Maria comenzó a protestar pero Fabel la hizo callar con un gesto de la mano.

—Mira, Maria, estoy siendo honesto contigo. Me sería muy fácil no decir nada y asignarte las tareas laterales de cualquier investigación que surja hasta que esté convencido de que estás lista. Pero yo no trabajo así. Ya lo sabes. —Se inclinó hacia delante y apoyó los codos sobre el escritorio—. Te aprecio demasiado como agente para faltarte el respeto de esa forma. Pero también te considero demasiado valiosa para poner en riesgo tu bienestar a largo plazo, y tu capacidad dentro del equipo, colocándote al frente de una investigación para la que tal vez todavía no estás lista.

—Estoy lista. —Una escarcha de acero crujió en la voz de Maria—. Ya me he enfrentado a todo lo que debía enfrentarme.

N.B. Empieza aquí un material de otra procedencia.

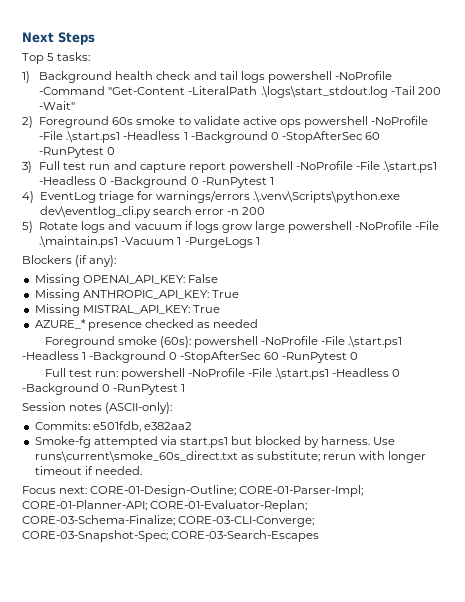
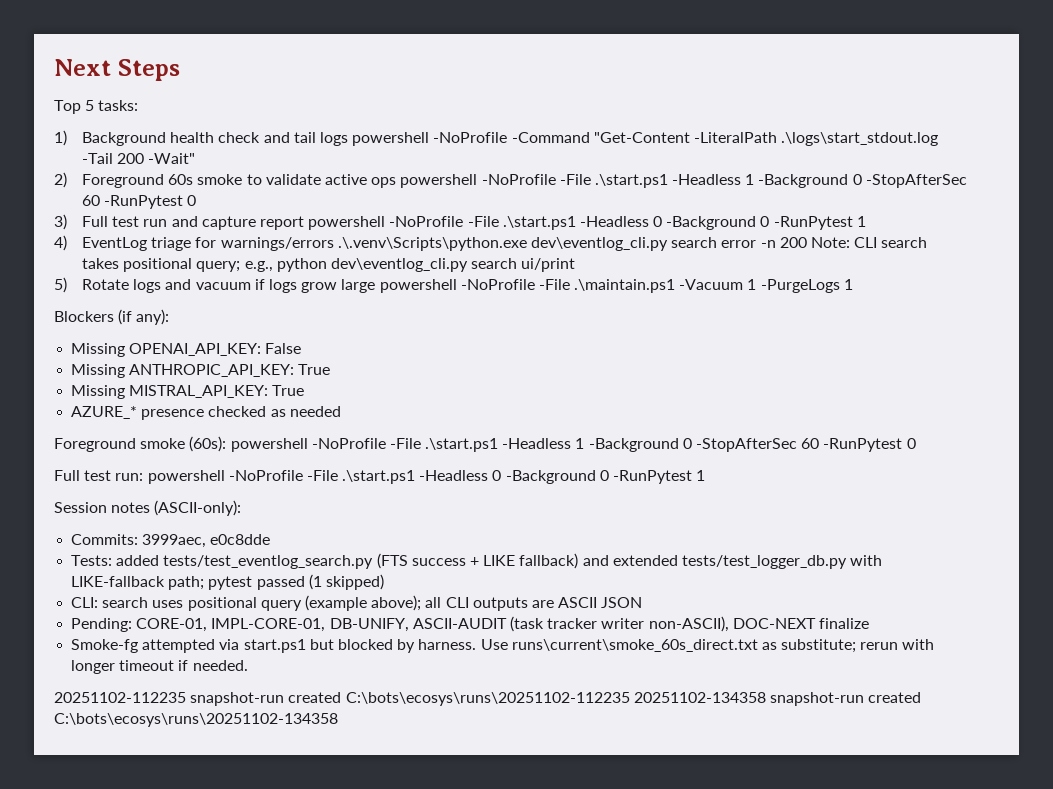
- 4) EventLog triage for warnings/errors .\.venv\Scripts\python.exe dev\eventlog_cli.py search error -n 200
+ 4) EventLog triage for warnings/errors .\.venv\Scripts\python.exe dev\eventlog_cli.py search error -n 200 Note: CLI search takes positional query; e.g., python dev\eventlog_cli.py search ui/print
- Commits: e501fdb, e382aa2
+ Commits: 3999aec, e0c8dde
+ Tests: added tests/test_eventlog_search.py (FTS success + LIKE fallback) and extended tests/test_logger_db.py with LIKE-fallback path; pytest passed (1 skipped)
+ CLI: search uses positional query (example above); all CLI outputs are ASCII JSON
+ Pending: CORE-01, IMPL-CORE-01, DB-UNIFY, ASCII-AUDIT (task tracker writer non-ASCII), DOC-NEXT finalize
- Focus next: CORE-01-Design-Outline; CORE-01-Parser-Impl; CORE-01-Planner-API; CORE-01-Evaluator-Replan; CORE-03-Schema-Finalize; CORE-03-CLI-Converge; CORE-03-Snapshot-Spec; CORE-03-Search-Escapes
+ 20251102-112235 snapshot-run created C:\bots\ecosys\runs\20251102-112235 20251102-134358 snapshot-run created C:\bots\ecosys\runs\20251102-134358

No habría vuelto al trabajo si creyera que iba a poner en riesgo la eficacia del equipo.

—Maldita sea, Maria, no te estoy cuestionando. No estoy poniendo en duda tu capacidad… —Fabel le devolvió la mirada con la misma franqueza—. Estuve a punto de perderte aquella noche, Mana. Perdí a Paul y casi te pierdo a ti. Te fallé. Le fallé al equipo. Tengo la responsabilidad de asegurarme de que estés bien.

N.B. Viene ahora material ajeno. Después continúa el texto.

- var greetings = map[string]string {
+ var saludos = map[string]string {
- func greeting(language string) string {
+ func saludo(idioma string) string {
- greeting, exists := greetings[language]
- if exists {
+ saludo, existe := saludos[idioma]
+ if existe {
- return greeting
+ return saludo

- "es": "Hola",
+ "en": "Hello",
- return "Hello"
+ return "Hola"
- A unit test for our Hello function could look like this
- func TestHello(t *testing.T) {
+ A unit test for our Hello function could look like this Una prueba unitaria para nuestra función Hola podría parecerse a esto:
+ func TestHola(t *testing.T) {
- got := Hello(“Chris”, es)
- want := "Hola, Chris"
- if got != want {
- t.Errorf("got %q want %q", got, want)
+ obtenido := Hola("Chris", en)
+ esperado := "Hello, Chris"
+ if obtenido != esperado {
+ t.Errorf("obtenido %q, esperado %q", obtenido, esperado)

El hielo en la expresión de Maria comenzó a derretirse.

—No fue tu culpa,
chef
. Para empezar, yo creía que era mía. Por no haber reaccionado a tiempo, o por reaccionar de una manera incorrecta. Pero jamás nos habíamos topado con alguien así. Era un monstruo como ningún otro. Sé que es muy improbable que vuelva a encontrarme con alguien, o con algo, como él.

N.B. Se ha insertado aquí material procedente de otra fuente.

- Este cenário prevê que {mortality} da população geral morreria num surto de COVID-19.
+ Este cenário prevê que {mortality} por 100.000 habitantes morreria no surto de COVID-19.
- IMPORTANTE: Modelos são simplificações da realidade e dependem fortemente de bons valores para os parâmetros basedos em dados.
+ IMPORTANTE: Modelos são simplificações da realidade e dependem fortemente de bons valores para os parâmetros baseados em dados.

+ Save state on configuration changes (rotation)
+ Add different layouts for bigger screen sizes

—¿Y qué hay del hecho de que sigue suelto? —dijo Fabel, y se arrepintió de inmediato. Ese pensamiento lo había dejado sin dormir más de una noche.

—A estas alturas ya estará muy lejos de Hamburgo —respondió Maria—. Probablemente lejos de Alemania, o incluso de Europa. Pero si no lo está, y volvemos a encontrar su rastro, estaré preparada.

Fabel sabía que Maria hablaba en serio. Lo que no sabía era si él mismo estaba preparado para volver a enfrentarse al Águila Sangrienta. Ahora o nunca. Pero se cuidó de expresar en voz alta ese pensamiento.

—Tomarse las cosas con calma no es ninguna vergüenza, Maria.

Ella le dedicó una sonrisa que Fabel no había visto antes, la primera señal de que algo, realmente, había cambiado en el interior de Maria.

—Estoy bien, Jan. Te lo prometo. —Era la primera vez que ella usaba su nombre de pila en la oficina. La primera vez que lo había pronunciado había sido cuando se debatía entre la vida y la muerte en el pasto crecido de un campo de los Altes Land.

Fabel sonrió.

—Me alegro de tenerte de vuelta, Maria.

Ella estaba a punto de responder cuando Ana Wolff golpeó a la puerta y entró sin esperar invitación.

—Lamento interrumpiros —dijo Anna—, pero acabo de hablar con los forenses por teléfono. Hay algo que tenemos que ver ahora mismo.

Holger Brauner no parecía un científico; ni siquiera semejaba remotamente un académico. Era un hombre de altura media con pelo rubio, color arena, y un aspecto recio, de alguien que vive al aire libre. Fabel sabía que Holger había sido atleta en su juventud y conservaba una complexión fornida y poderosa. Fabel llevaba una década trabajando con el jefe de la SpuSi, la unidad de las escenas de crímenes, y el respeto profesional mutuo que ambos sentían se había convertido en una verdadera amistad. Brauner pertenecía a la LKA3, la división de la Landeskriminalamt de Hamburgo encargada de todos los tipos de investigaciones forenses. Pasaba gran parte del tiempo trabajando en el Institut für Rechtsmedizin, pero también tenía un despacho junto al laboratorio forense del Präsidium. Cuando Fabel entró en su oficina, Brauner estaba inclinado sobre el escritorio, examinando algo a través de una lupa con una luz que colgaba de un brazo articulado. Cuando Brauner levantó la mirada no saludó a Fabel con su habitual sonrisa amplia. En cambio, le hizo el gesto de que se acercara.

—Nuestro asesino está comunicándose con nosotros —dijo en tono lúgubre, al tiempo que le pasaba a Fabel un par de guantes quirúrgicos. Se hizo a un lado para que Fabel pudiera examinar el objeto que estaba sobre el escritorio. Sobre una pequeña lámina de plástico había una tira rectangular de papel amarillo; medía unos diez centímetros de largo por cinco de ancho. Brauner había cubierto la nota con una placa de acrílico para que no se contaminara. La letra, escrita con tinta roja, era apretada, regular, ordenada y muy pequeña.